In the revision, we will add the above discussion about the influence of reference samples on residual features and the sample selection strategy to the paper.

[To Q1] Yes, because one characteristic of residual features is that the semantic discriminability in features will be eliminated. However, for anomaly detection, it is okay not to distinguish different types of anomalies, and most AD methods can only detect anomalies and cannot give anomaly types.

[To Q2] We think that our pretrained features can be used for supervised anomaly detection tasks. In supervised AD tasks, the model is more likely to learn good decision boundaries between normal and abnormal based on our pretrained features by effectively utilizing the abnormal samples during training. Because our pretrained features have better discriminability for representing normal and abnormal compared to the original features. Due to time limitation, we currently don't have enough time to provide the corresponding experimental results. In the revision, we will attempt to apply our pretrained features to supervised AD methods.

We hope the above responses can solve your concerns. If not, we sincerely hope to receive your reply and are very glad to further discuss with you.

2025-08-03

I appreciate the authors' responses to most of my concerns and their commitment to addressing these issues in the revision.

Their rebuttal regarding W1 unconvincing. The approach of attaching lightweight "adapters" to a fixed pretrained network does not constitute true "pretraining" as claimed. The method proposed in this paper is conceptually the same as methods like April-GAN and other CLIP-based zero-shot approaches, where linear layers are added for feature adaptation after the fixed CLIP model.

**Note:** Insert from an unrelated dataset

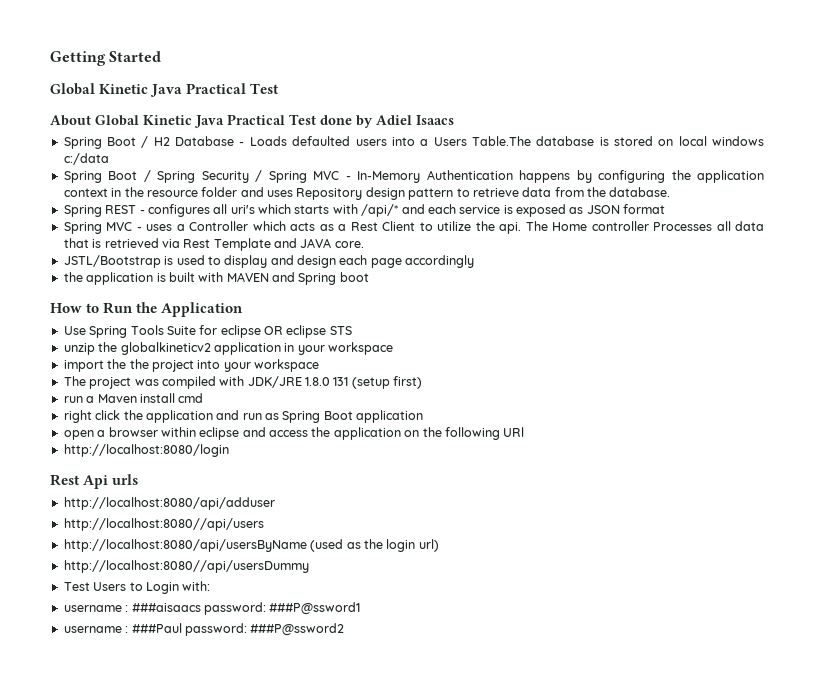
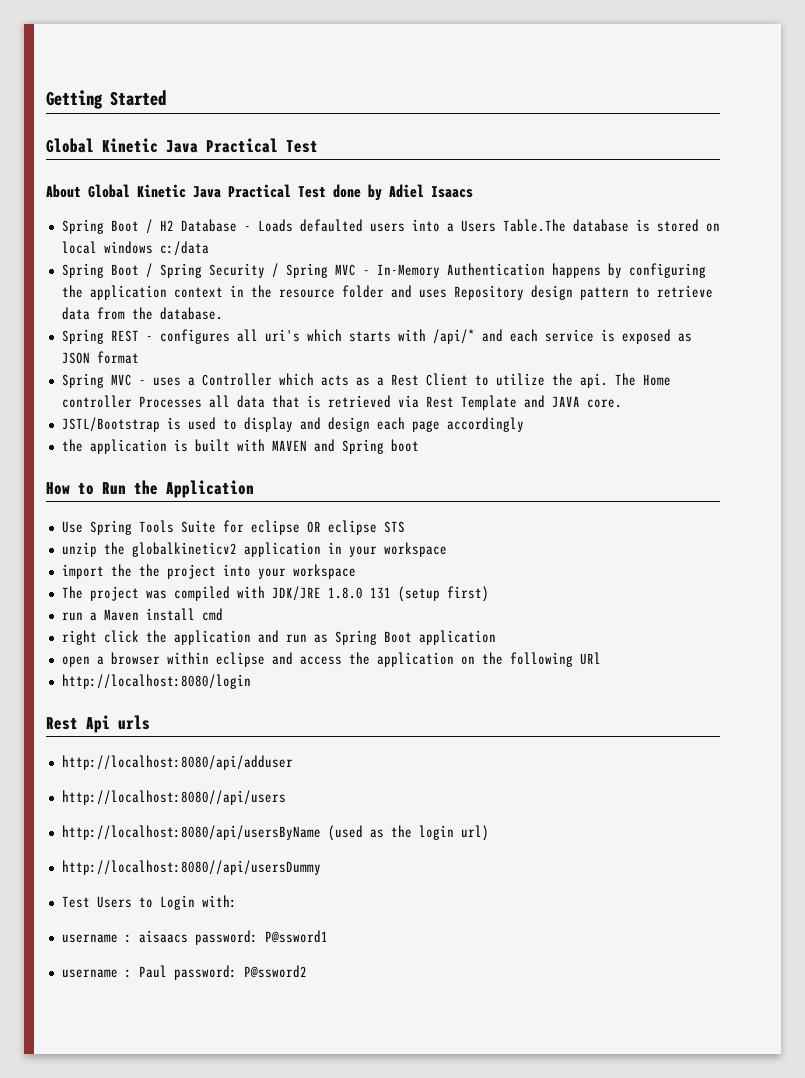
- username : ###aisaacs password: ###P@ssword1
- username : ###Paul password: ###P@ssword2
+ username : aisaacs password: P@ssword1
+ username : Paul password: P@ssword2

The current implementation appears to be a form of feature adaptation rather than pretraining per se.
Regarding W5: The authors' rebuttal states that "our downsampling method can preserve more patches labeled as 1." This claim naturally raises the question: would max-pooling potentially yield better performance for mask downsampling compared to the current approach?
The motivation behind the "subtraction operation" remains unclear in the authors' response about W7. While they mention that "we aim to eliminate the normal representations in the residual feature distribution adaptively learned by the network, further increasing the discrepancy between normal and abnormal residual features," this explanation requires stronger empirical support. Specifically, Visual evidence (e.g., t-SNE maps) would be ideal to demonstrate the claimed effects, though we understand such analysis may be challenging during the rebuttal period. At a minimum, an ablation study on the subtraction operation should be conducted to quantify its impact on performance metrics. We strongly recommend that the authors include more rigorous experimental validation in their revision to verify whether it indeed enlarges the gap between normal/anomalous features as claimed.

2025-08-03

We greatly appreciate your careful responses to us. In the following, we will provide further explanations to the three comments in your reply.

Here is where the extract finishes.